Please leave out pictures and print exactly the lines from the one that has "[831,368,849,379] cli ->" through the last line of the material below.

**** Data for analysis

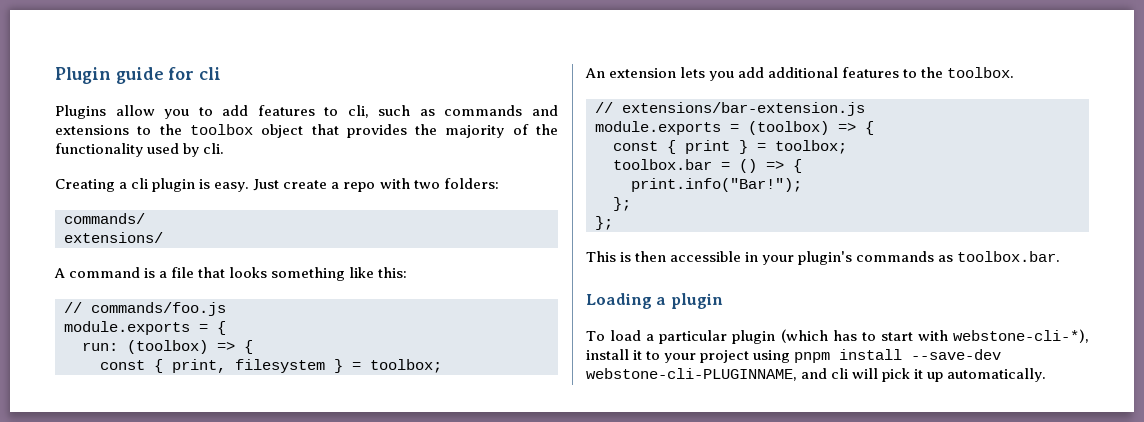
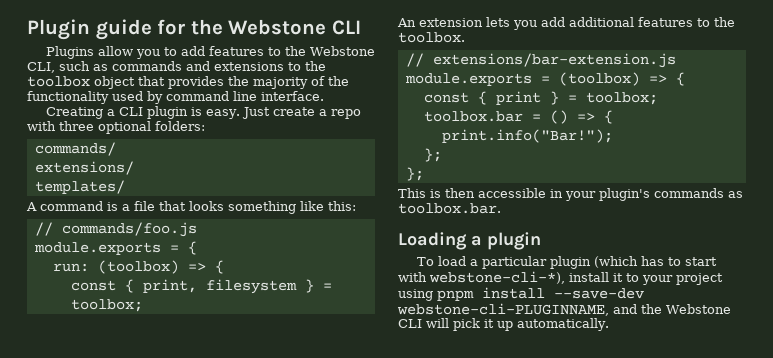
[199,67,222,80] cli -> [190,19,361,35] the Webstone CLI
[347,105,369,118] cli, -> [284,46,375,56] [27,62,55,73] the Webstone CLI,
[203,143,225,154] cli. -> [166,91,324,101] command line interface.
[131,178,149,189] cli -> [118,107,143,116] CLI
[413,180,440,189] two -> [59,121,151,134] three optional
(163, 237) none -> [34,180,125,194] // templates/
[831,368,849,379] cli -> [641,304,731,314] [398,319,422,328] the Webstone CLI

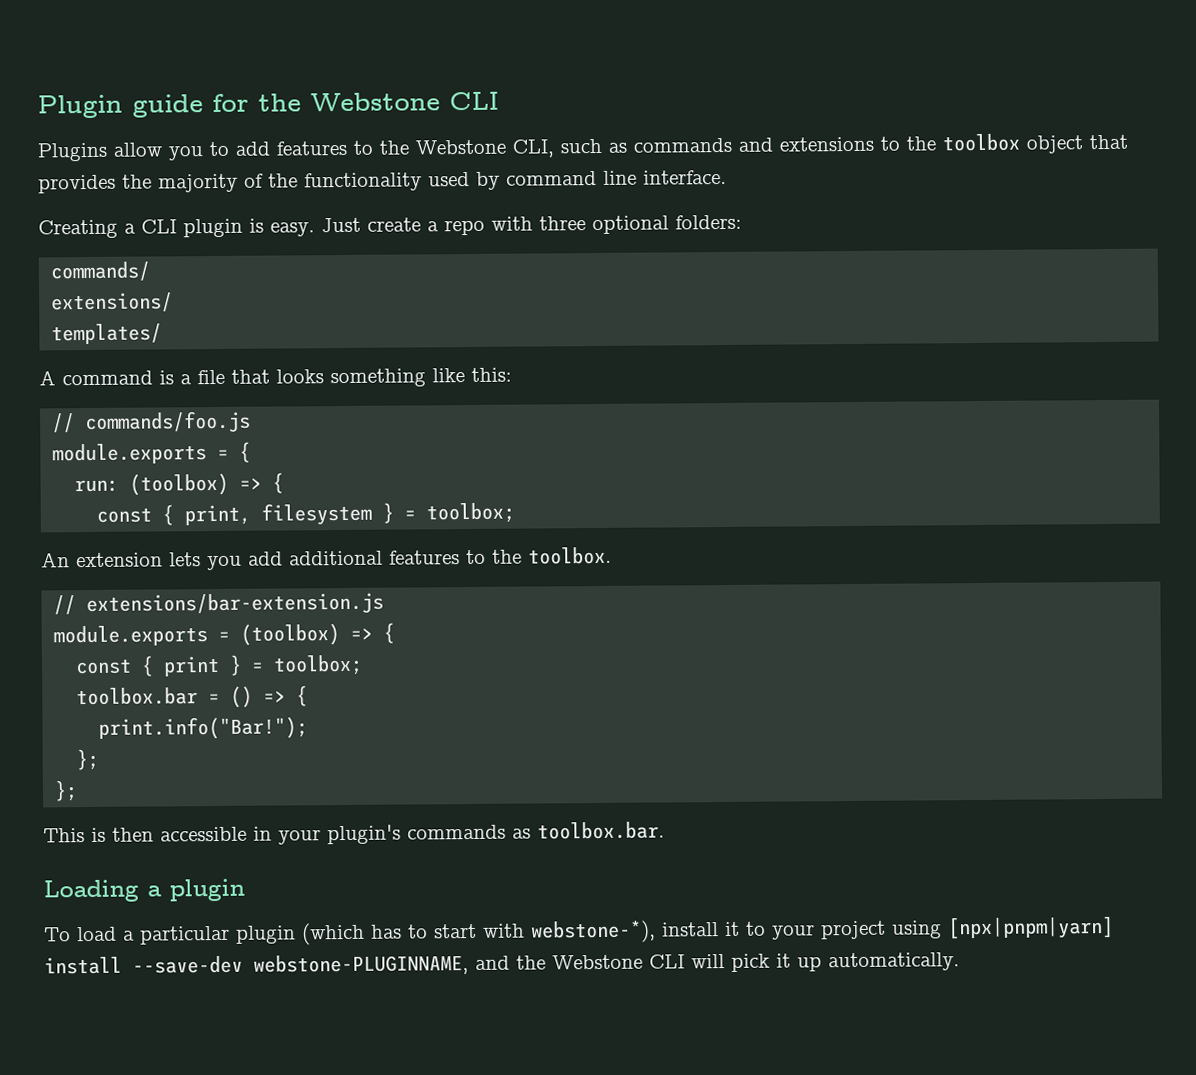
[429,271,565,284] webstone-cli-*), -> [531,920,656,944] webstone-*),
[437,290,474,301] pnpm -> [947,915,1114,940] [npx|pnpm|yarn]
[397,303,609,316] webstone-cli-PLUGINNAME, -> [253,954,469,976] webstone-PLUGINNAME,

********

● **Task output**:
[831,368,849,379] cli -> [641,304,731,314] [398,319,422,328] the Webstone CLI

[429,271,565,284] webstone-cli-*), -> [531,920,656,944] webstone-*),
[437,290,474,301] pnpm -> [947,915,1114,940] [npx|pnpm|yarn]
[397,303,609,316] webstone-cli-PLUGINNAME, -> [253,954,469,976] webstone-PLUGINNAME,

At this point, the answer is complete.